In April, Raydiance Inc. announced that it had demonstrated, at the eye-safe wavelength of 1552 nm, the highest pulse energy ever achieved in a fiber laser.
At SPIE Photonics West 2009 this month, Fibercore Ltd. of Southampton, UK, is launching an all-silica erbium-ytterbium, co-doped, dual-clad fiber.
“Erbium-ytterbium co-doping is frankly the only practical way to achieve high-power fiber amplification at 1550 nm,” said Dr. Chris Emslie, Fibercore’s managing director. “Making these technologies available to more engineers and scientists working on a broader range of applications can only help boost fiber laser and high-power amplifier development worldwide.”
Northrop Grumman is developing single-frequency fiber amplifiers for the new Revolution in Fiber Lasers (RIFL) program funded by DARPA. Single-frequency fiber lasers and amplifiers now typically are limited to several hundred watts by an effect known as stimulated Brillouin scattering, which reflects power backward and damages low-power components.
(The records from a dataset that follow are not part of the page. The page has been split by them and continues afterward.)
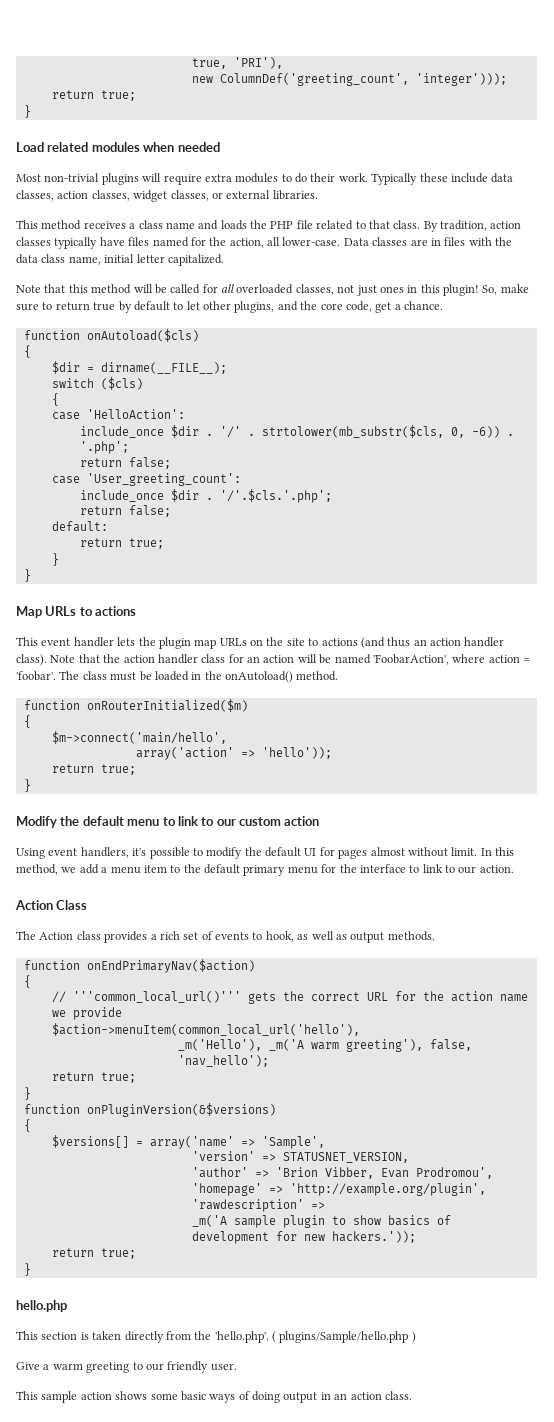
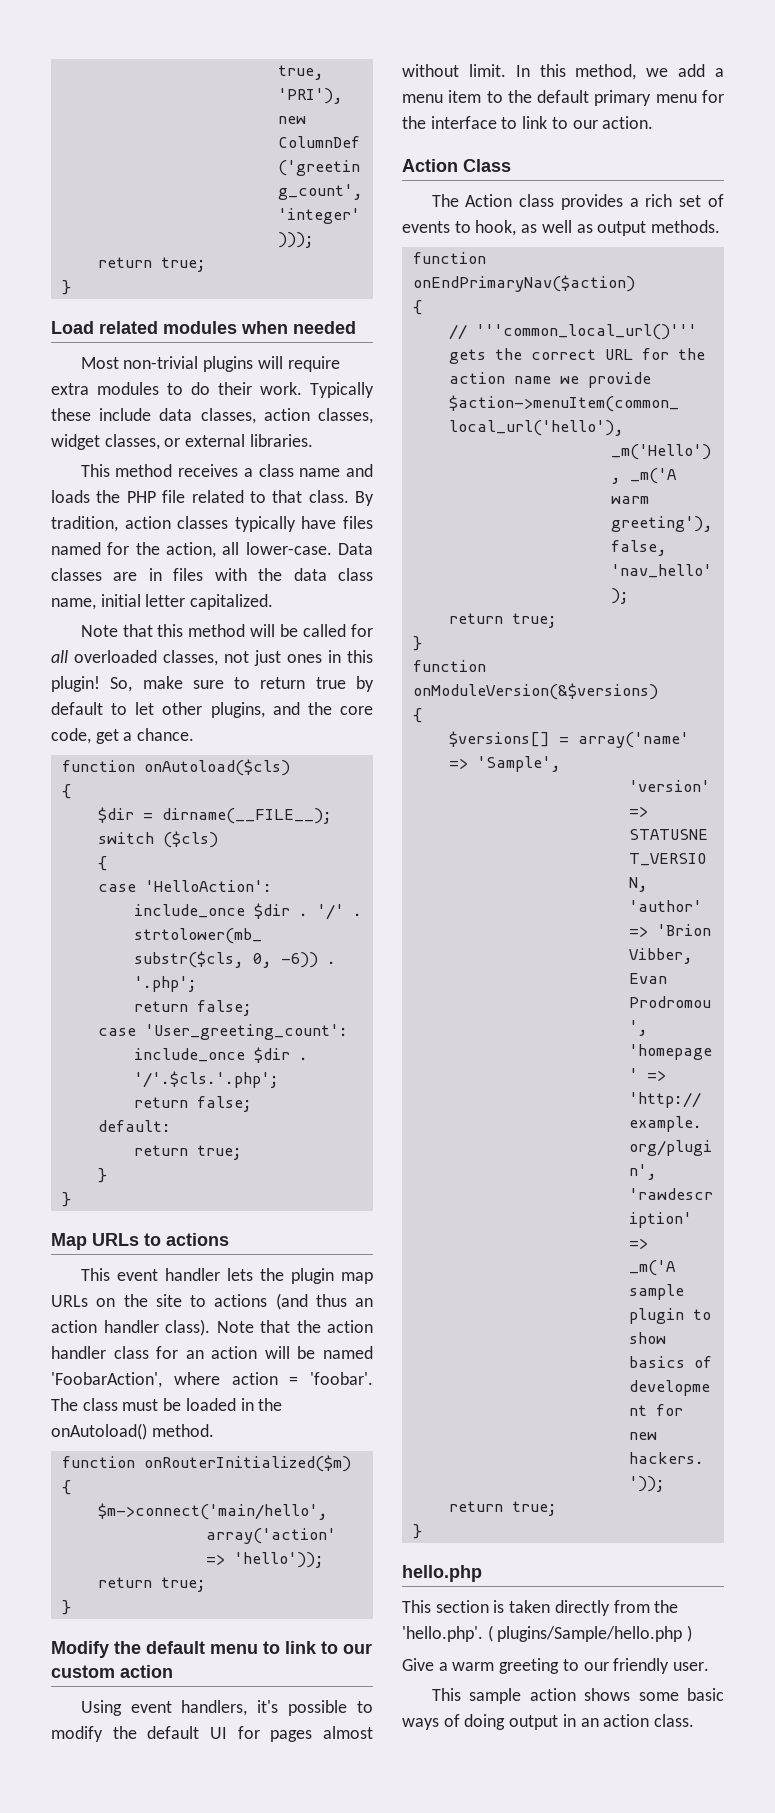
- function onPluginVersion(&$versions)
+ function onModuleVersion(&$versions)

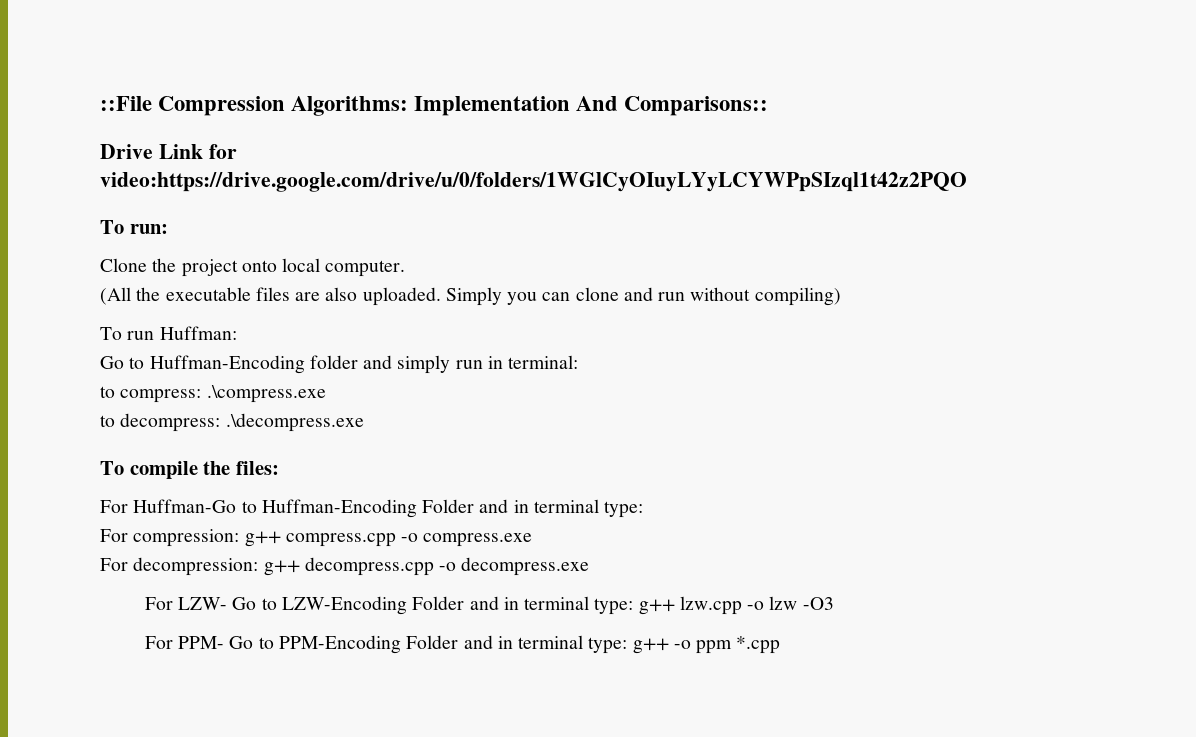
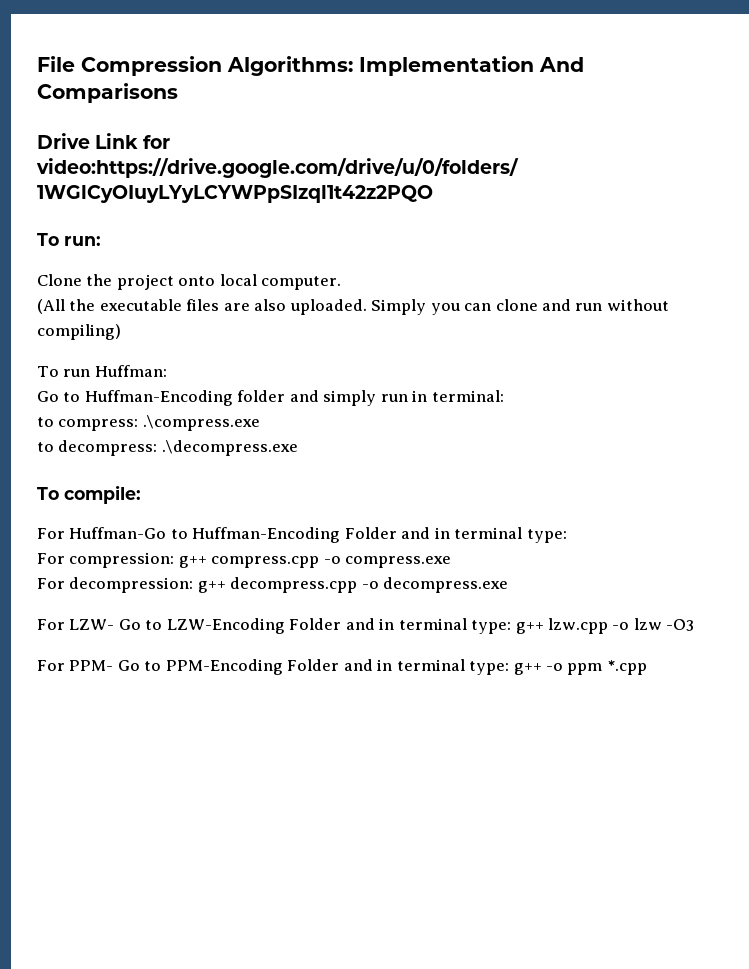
- ::File Compression Algorithms: Implementation And Comparisons::
+ File Compression Algorithms: Implementation And Comparisons
- To compile the files:
+ To compile:

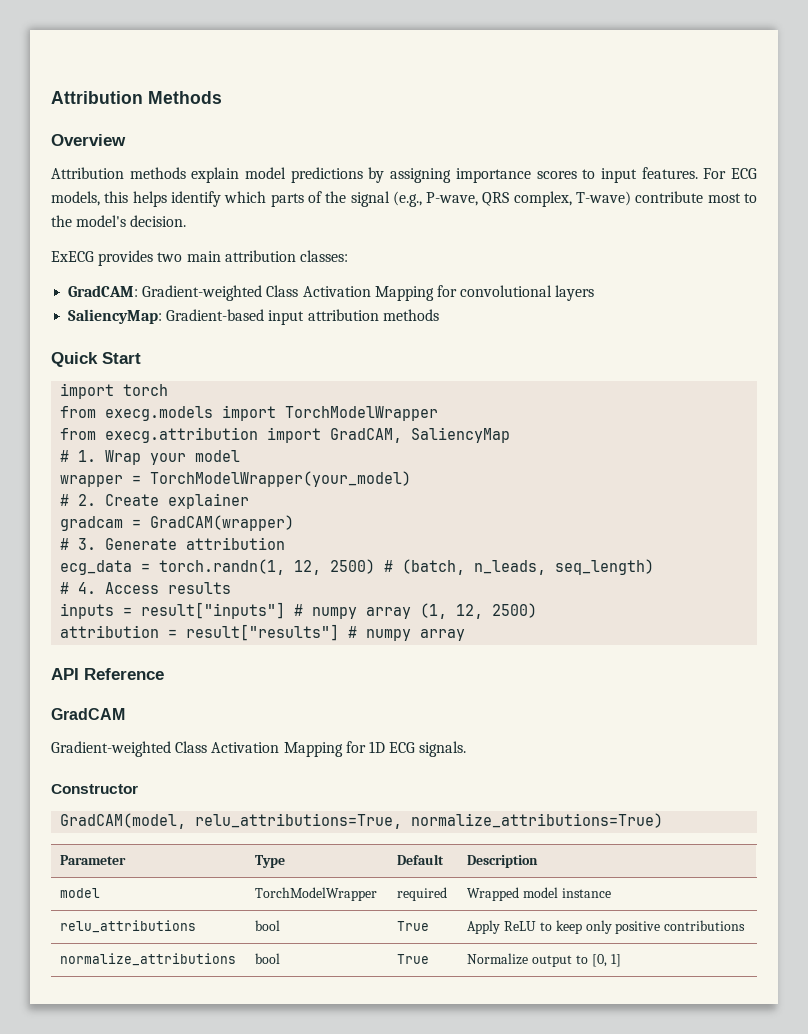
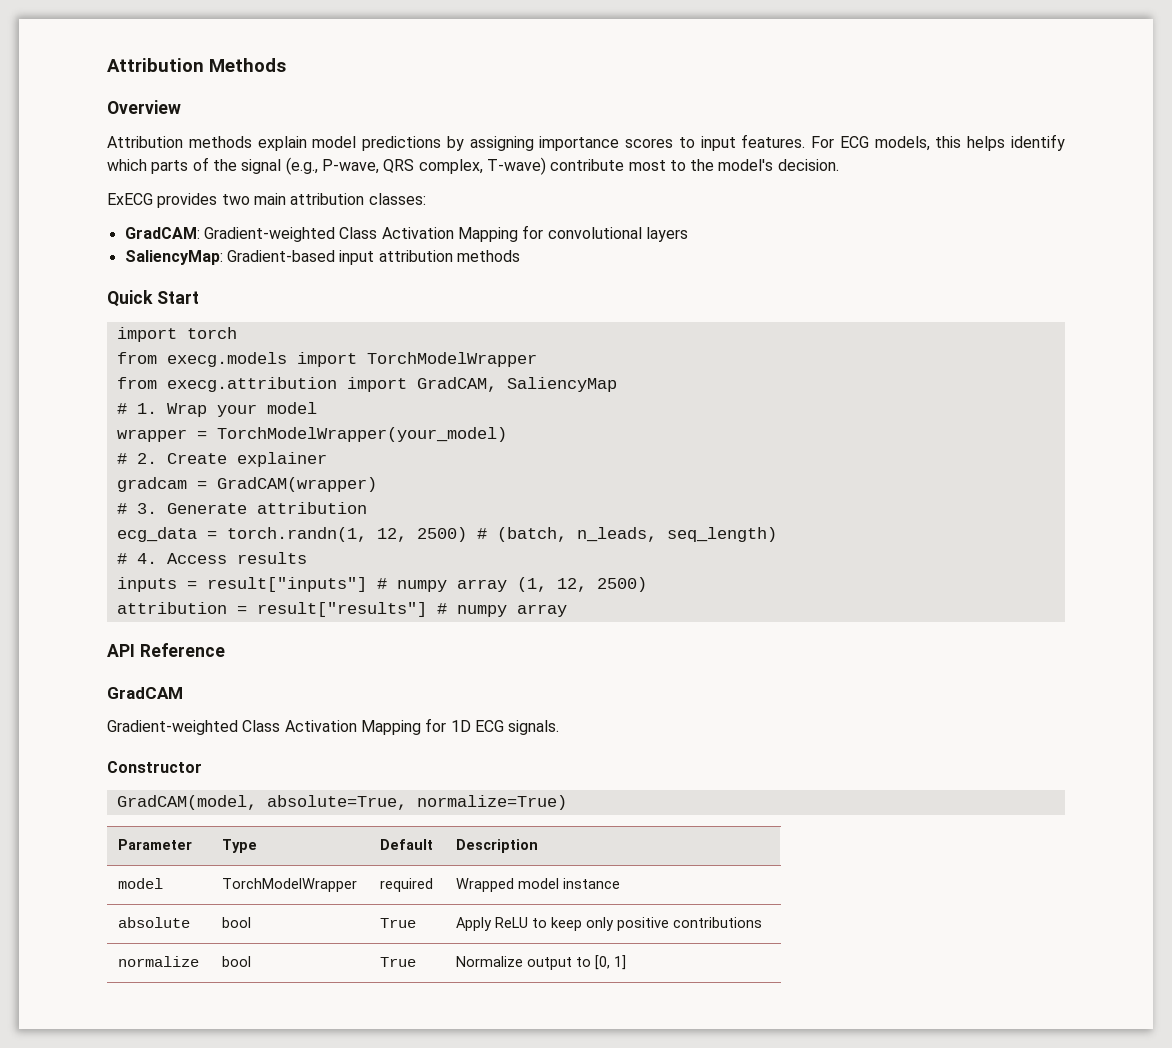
- GradCAM(model, relu_attributions=True, normalize_attributions=True)
+ GradCAM(model, absolute=True, normalize=True)
- relu_attributions | bool | True | Apply ReLU to keep only positive contributions
+ absolute | bool | True | Apply ReLU to keep only positive contributions
- normalize_attributions | bool | True | Normalize output to [0, 1]
+ normalize | bool | True | Normalize output to [0, 1]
A key goal is to demonstrate such amplifiers working at 3 kW by the end of the project’s 18-month second phase.
High-power fiber lasers are increasingly being accepted by automakers, as evidenced by IPG Photonics’ announcement in July that its subsidiary in Germany will be providing multikilowatt, continuous-wave ytterbium lasers with 63 kW of power to the BMW Group in Munich for welding auto doors.
“We are seeing particular interest in our high-power fiber lasers in automotive applications because of their proven low maintenance and smaller footprint on the factory floor,” said Dr. Valentin Gapontsev, CEO of IPG Photonics.
There are also limits to the types of lasers fiber can replace. For example, fiber lasers are limited in their ability to both store energy and generate significant amounts of peak power, so they will probably not compete with diode-pumped solid-state lasers for applications requiring pulses of 100 mJ or greater.